In order to address this issue, Apple used the technology acquired when they paid for $356 million for AuthenTec (a company that focused on identity management and fingerprint sensors) last July, to offer consumers a "key you have wherever you go. Your fingerprint," Schiller said.

The fact that Touch ID will do more than just unlock the device, as it can act as a secure authentication mechanism for other iOS-based apps, as well as acting as a link to a user's Apple ID — enabling purchases from the various Apple stores (iTunes, App Store, iBookstore), sparked plenty of debate online.

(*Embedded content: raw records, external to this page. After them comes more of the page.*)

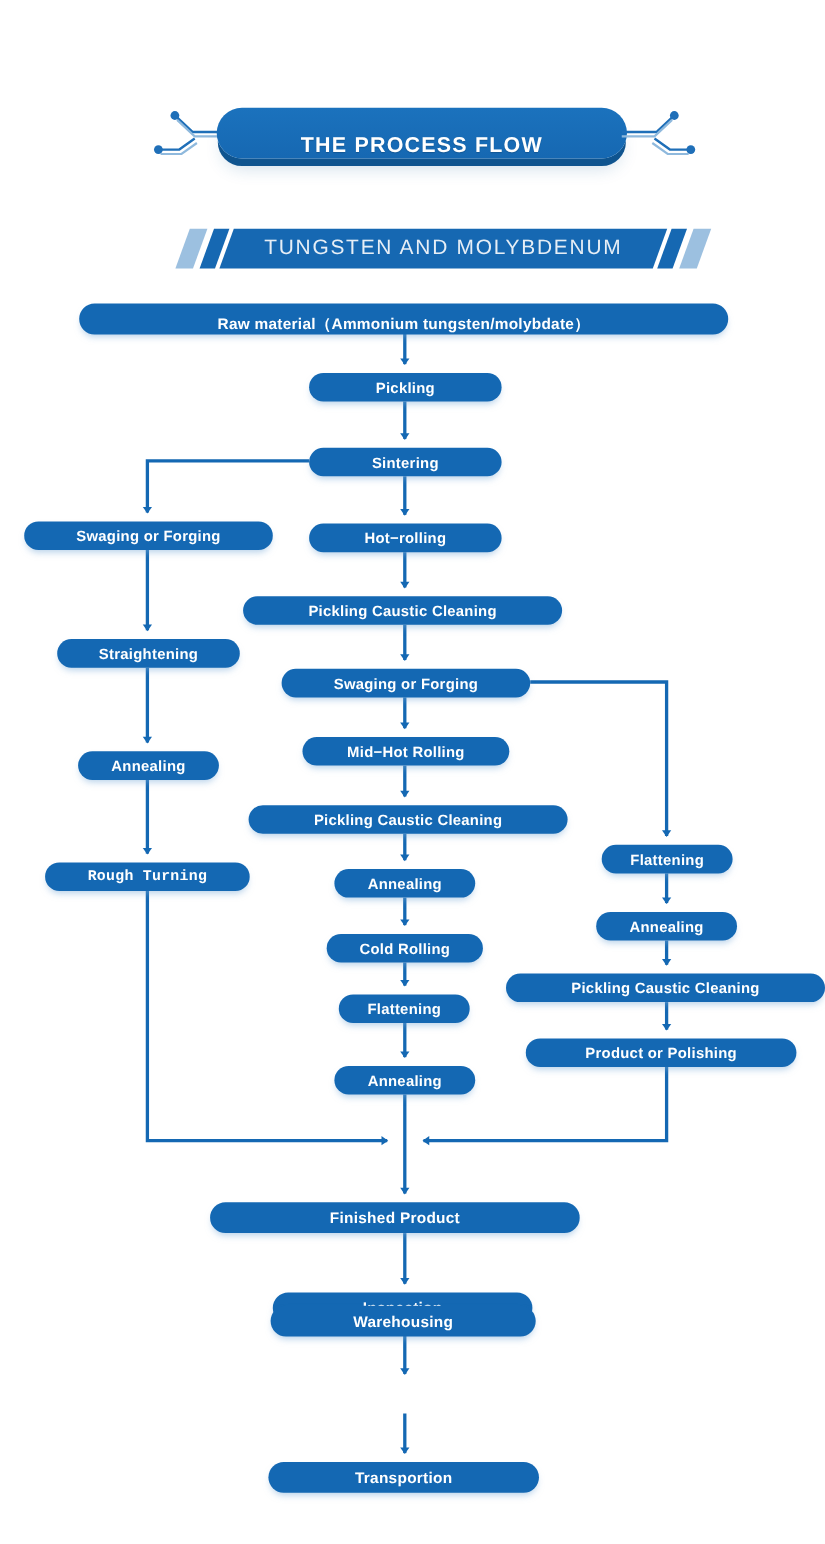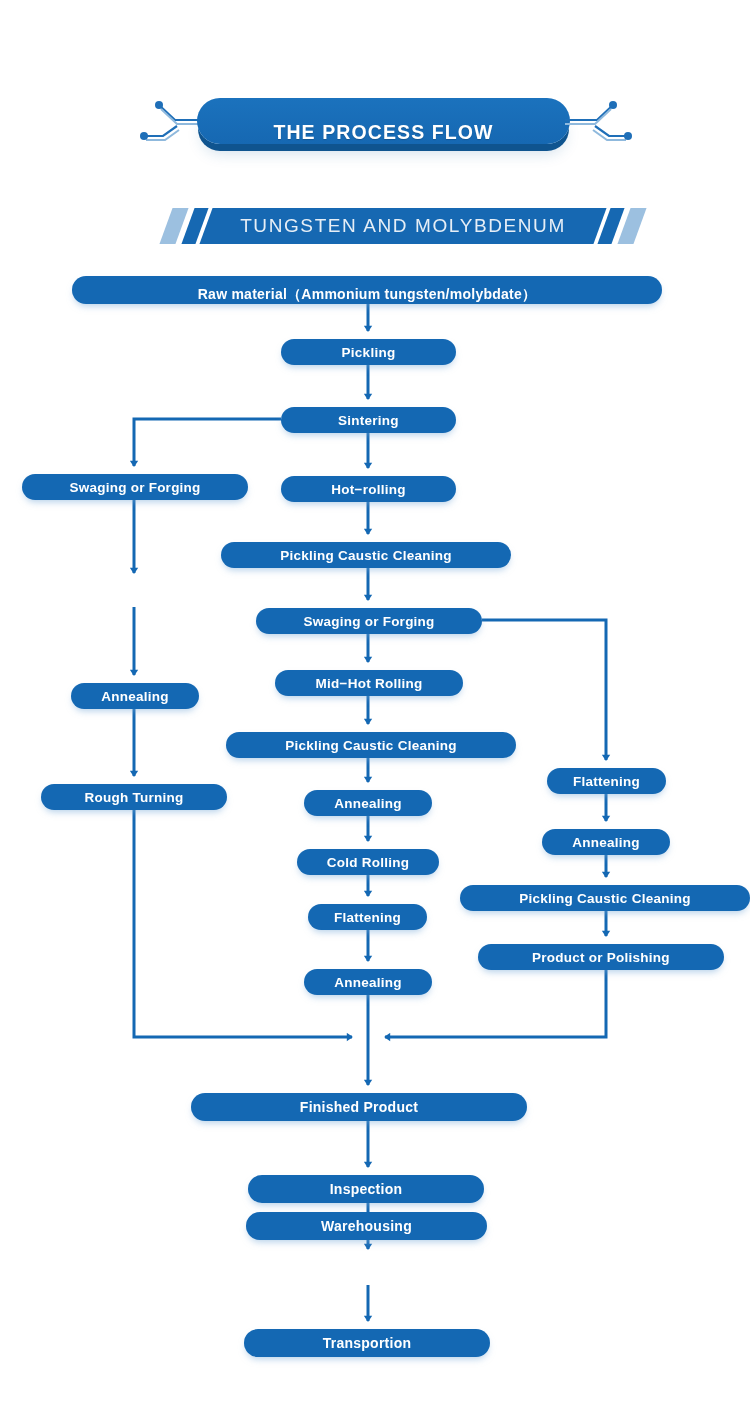"Straightening" div.node { html: none -> <div> <span>Straightening</span> </div> }
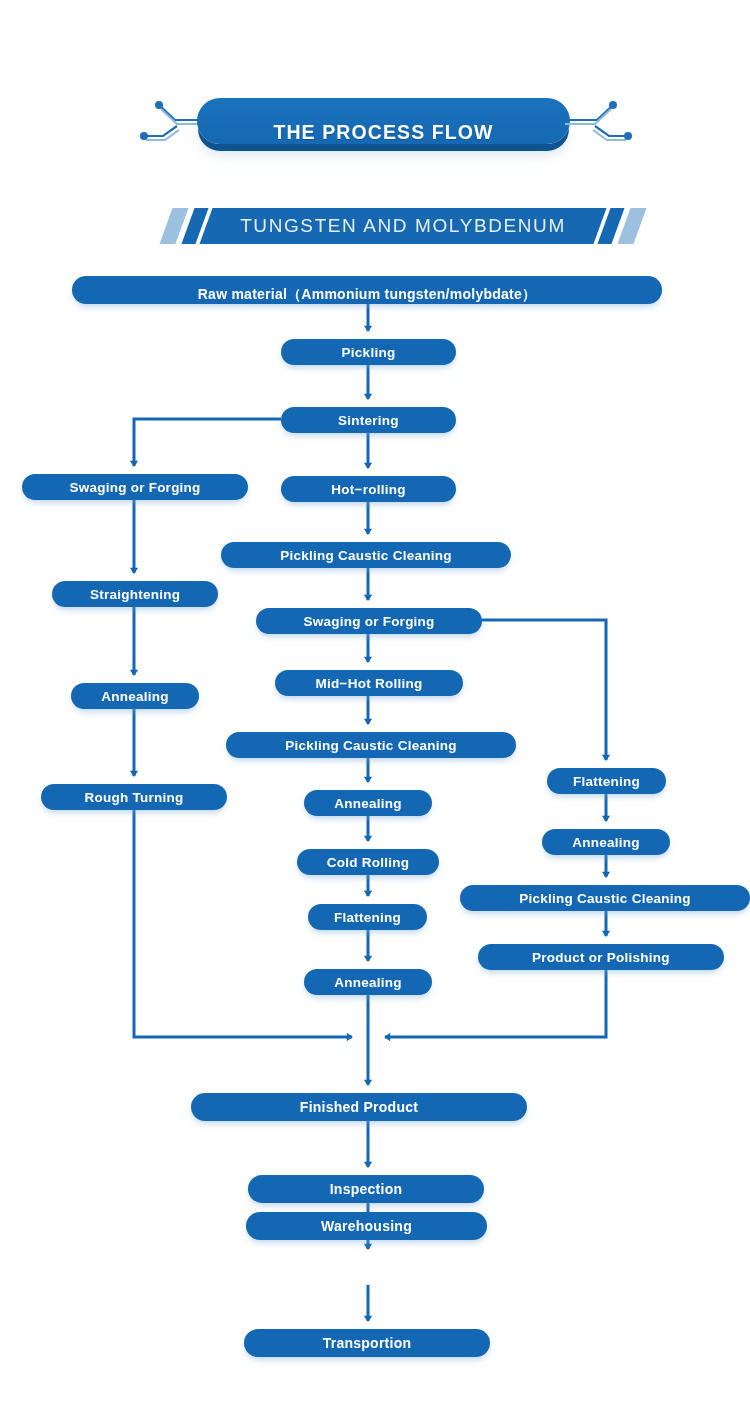"Rough Turning" div.node { font-family: none -> Liberation Mono, monospace }
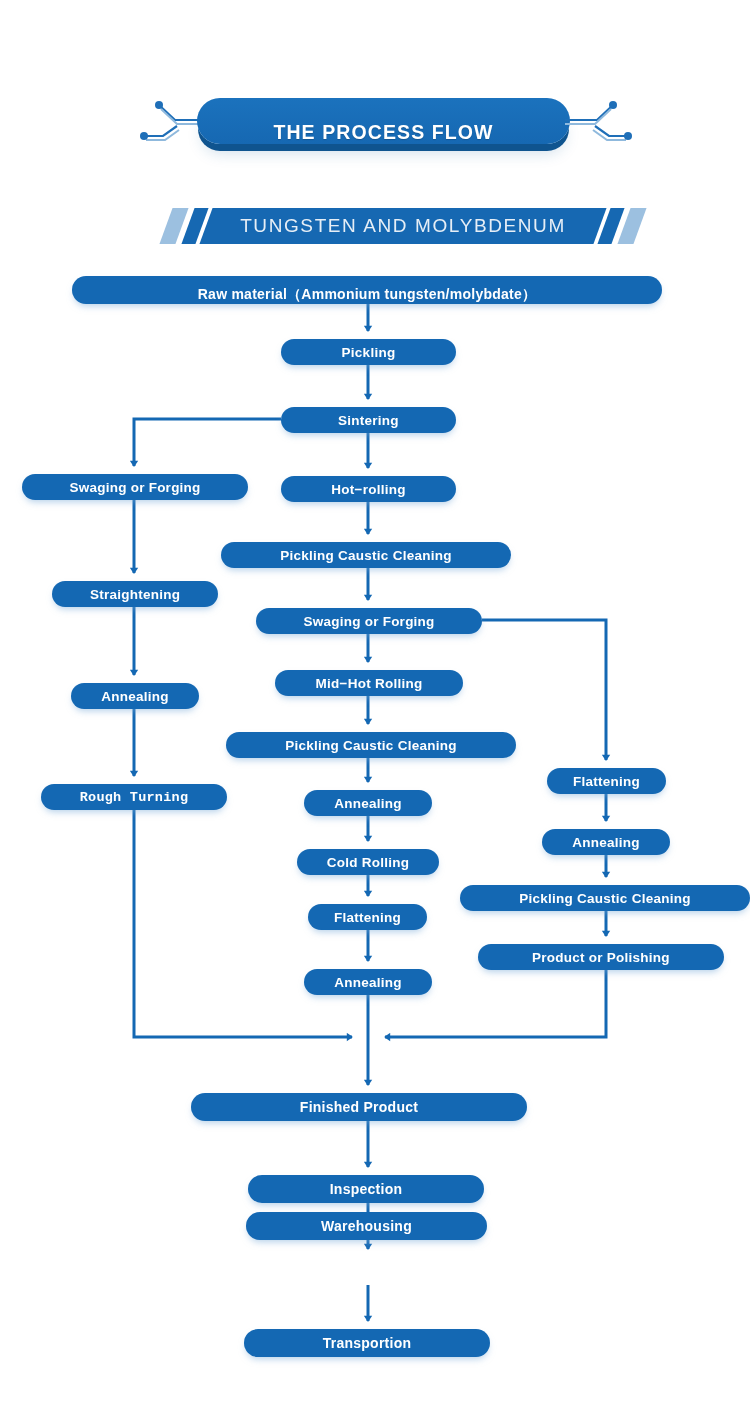"Warehousing" div.node { top: 1212px -> 1187px }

On Twitter, many of the reactions were focused on privacy issues, and others debated how effective Apple's implementation of biometrics would be in the long term. At issue is the fact that laptops have had biometrics for some time, and they are rarely used.

Others raised the point that biometrics were not considered when existing mobile management offerings were put into place, so there will need to be costly (in money and time) adjustments made. Apple, for their part, explained that the fingerprints used by the iPhone 5S would be encrypted and stored on the device's A7 chip, and not on a server somewhere in the iCloud.

Marcus Carey, inventor at Threat Agent, a company that provides security professionals with applications to do security assessments and training, pointed out on Twitter that the security industry needs two-factor authentication and biometrics. Instead of arguing, he said, security professionals "should be thinking how you could leverage built in Biometrics in iOS to help secure your data."